[random023987]

> The answer I got to this problem was "design middleware that handles this for you" which has to be a joke

It's not a joke.

The couch security model doesn't match the requirements of multi-user untrusted clients typical of internet distributed applications. But then most database have a similar limitation, it's only more visible in CouchDB because you can read/write documents directly from a browser without an application server, so the next logical step is to just let clients read/write directly to CouchDB over the internet without an app server.

If your data is in postgres, you will need an application server handing access control, business logic, and serialization.

If your data is in CouchDB, you need a proxy server that handles access control, whitelisting certain URL patterns and body content based on user entitlements.

[Xophmeister]

Can you not write validation functions in design documents that handle the security (to a degree) for you?

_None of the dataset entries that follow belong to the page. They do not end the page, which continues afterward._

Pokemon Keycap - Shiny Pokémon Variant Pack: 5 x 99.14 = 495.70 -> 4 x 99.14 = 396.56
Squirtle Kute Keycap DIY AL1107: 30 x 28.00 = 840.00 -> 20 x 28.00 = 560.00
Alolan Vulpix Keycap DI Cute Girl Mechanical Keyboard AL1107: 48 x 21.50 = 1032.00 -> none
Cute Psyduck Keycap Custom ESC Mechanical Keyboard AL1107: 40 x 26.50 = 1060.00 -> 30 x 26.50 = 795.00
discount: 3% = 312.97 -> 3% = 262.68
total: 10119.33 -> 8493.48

I seem to remember being able to do this in CouchDB 1.6 and, while it seemed like a pretty crude method, it was easier than managing an interposing proxy server.

[devrandomguy]

Can you fake a reasonably indistinguishable 404 response for content that exists, but should not be publicly discoverable?

In the validation function docs [1], there is an example of HTTP errors being thrown, I'm just not sure if there is something like a `throw({notFound: null})` option.

[1] http://guide.couchdb.org/draft/validation.html

[Xophmeister]

The only validation function I've written contains this:

    throw({forbidden: 'Only administrators can write changes'});

IIRC, it raises either a 401 or 403 HTTP error.